The first attacker struck inside the Justice Palace, located near the famous and crowded Hamidiyeh market.
The explosion left bodies lying amid pools of blood and shattered glass in the building's main hall, adorned with a picture of President Bashar Assad hanging on one of the walls.
The official news agency, SANA, said another suicide explosion struck a restaurant in Rabweh district of Damascus, leading to multiple casualties, mostly women and children.
The bombings were the latest in a spate of deadly explosions and suicide attacks targeting government-controlled areas in Syria and its capital.
There was no immediate claim of responsibility for either attack, but other, similar attacks in recent weeks were claimed by al-Qaida's affiliate in Syria.
The attacks came as Syrians mark the sixth anniversary of the country's bitter civil war, which has killed more than 400,000 people and displaced millions of others.
The conflict began in March 2011 as a popular uprising against Assad's rule but quickly descended into a full-blown civil war. The chaos allowed al-Qaeda and later the Islamic State group to gain a foothold in the war-torn nation.

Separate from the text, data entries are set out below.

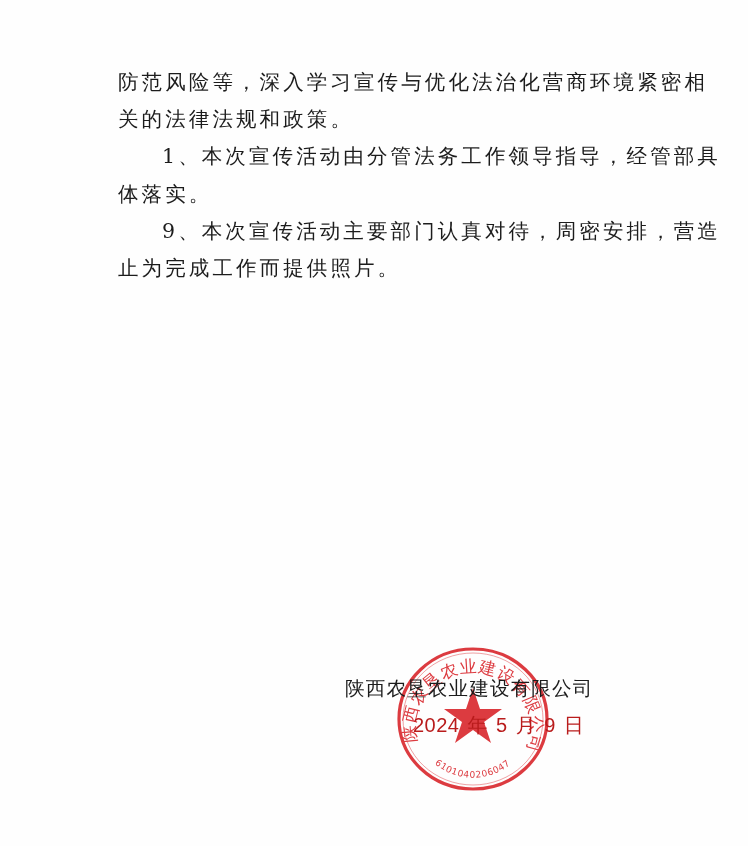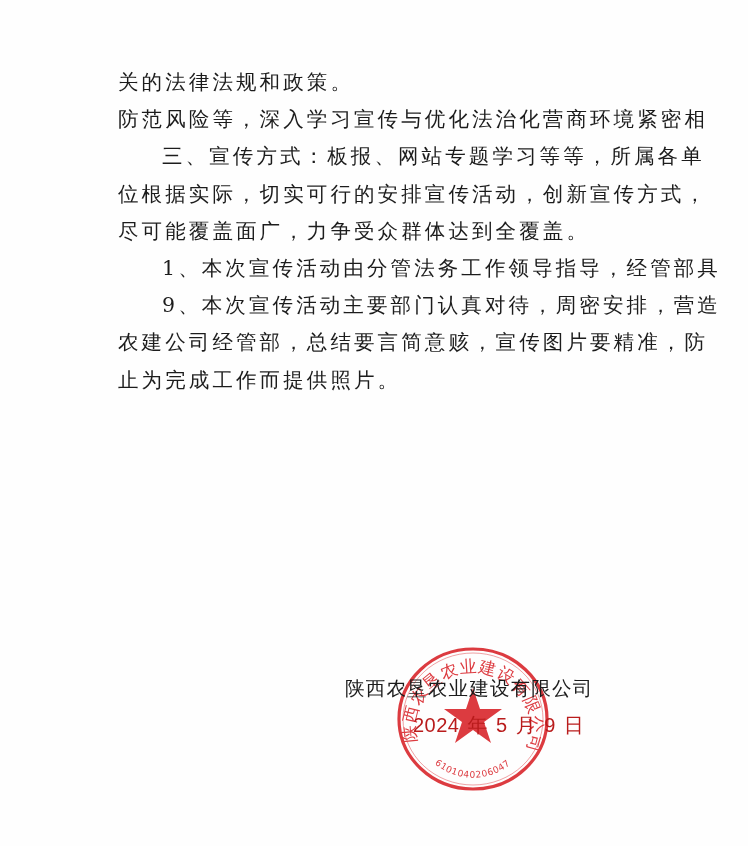--- a/index.html
+++ b/index.html
@@ -34,8 +34,8 @@
   <div class="body-text">
 
     <div>
+      <div class="line">防范风险等，深入学习宣传与优化法治化营商环境紧密相</div>
       <div class="line">关的法律法规和政策。</div>
-      <div class="line">防范风险等，深入学习宣传与优化法治化营商环境紧密相</div>
     </div>
 
     <div>

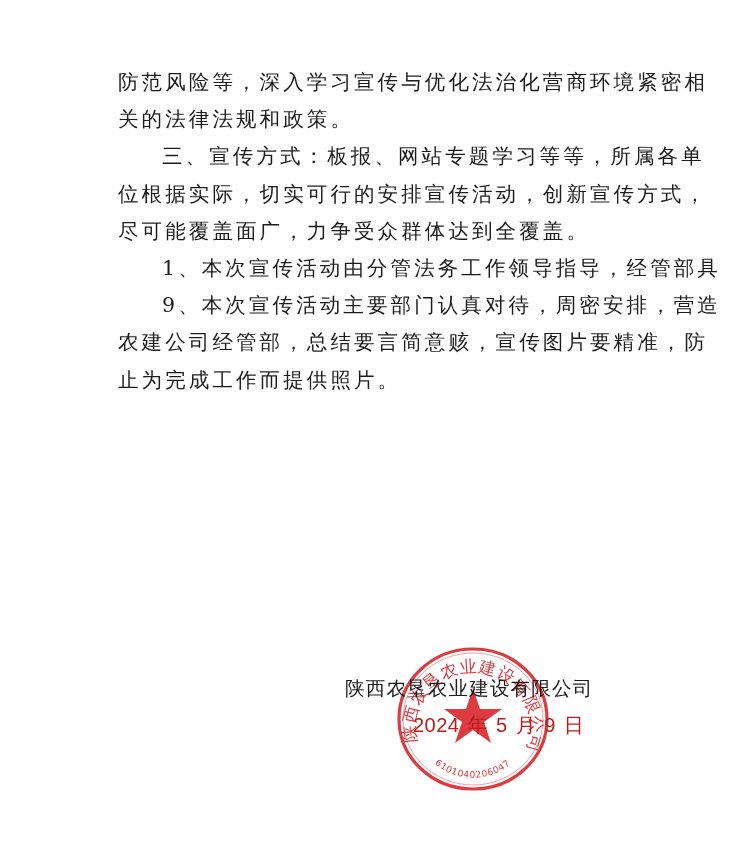--- a/index.html
+++ b/index.html
@@ -38,11 +38,6 @@
       <div class="line">关的法律法规和政策。</div>
     </div>
 
-    <div>
-      <div class="line indent">三、宣传方式：板报、网站专题学习等等，所属各单</div>
-      <div class="line">位根据实际，切实可行的安排宣传活动，创新宣传方式，</div>
-      <div class="line">尽可能覆盖面广，力争受众群体达到全覆盖。</div>
-    </div>
 
 
     <div>

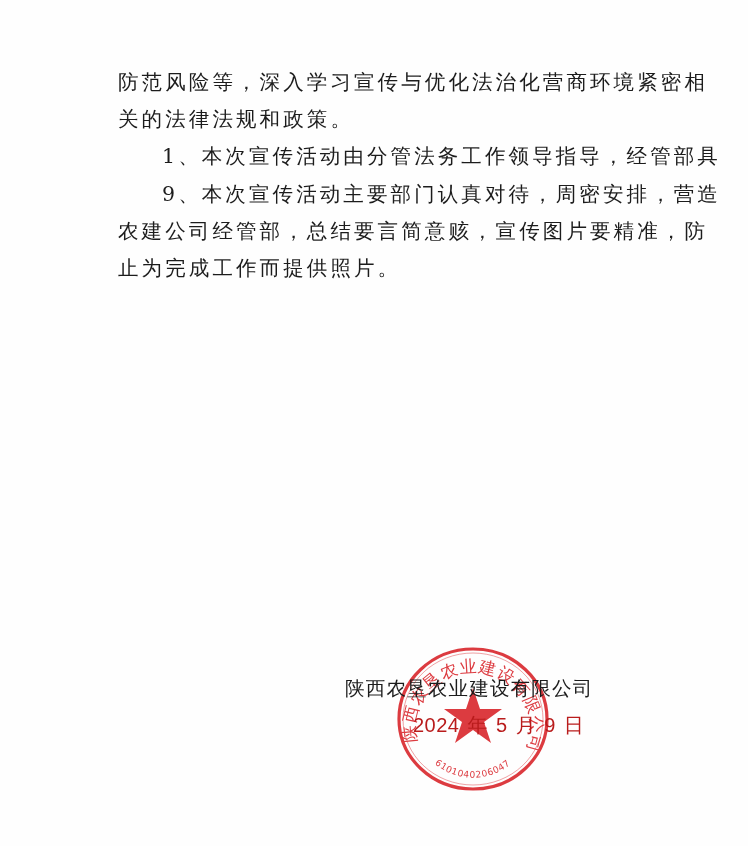--- a/index.html
+++ b/index.html
@@ -42,6 +42,7 @@
 
     <div>
       <div class="line indent">1、本次宣传活动由分管法务工作领导指导，经管部具</div>
+      <div class="line">体落实。</div>
     </div>
 
     <div>

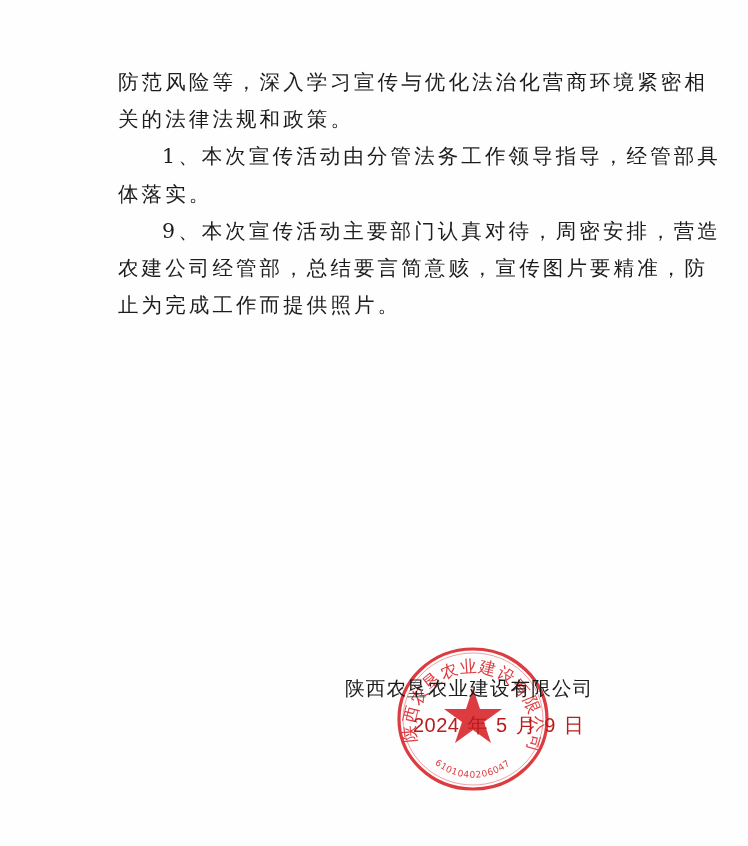--- a/index.html
+++ b/index.html
@@ -50,7 +50,6 @@
     </div>
 
     <div>
-      <div class="line">农建公司经管部，总结要言简意赅，宣传图片要精准，防</div>
       <div class="line">止为完成工作而提供照片。</div>
     </div>
   </div>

According to Damascus police chief Mohammad Kheir Ismail, the Justice Palace attacker struck in the early afternoon. A man wearing a military uniform and carrying a shotgun and grenades arrived at the entrance to the palace, the police chief told state TV.
The guards stopped the man, took away his arms and tried to search him. At that point, the man hurled himself inside the building and detonated his explosives, the chief said.
"This is a dirty action as people who enter the palace are innocent," he said, noting that the timing of the explosion was planned to kill the largest number of lawyers, judges and other people who were there at the time.
In the second attack, in Rabweh district, SANA said a suicide bomber blew himself up in a restaurant, killing several people.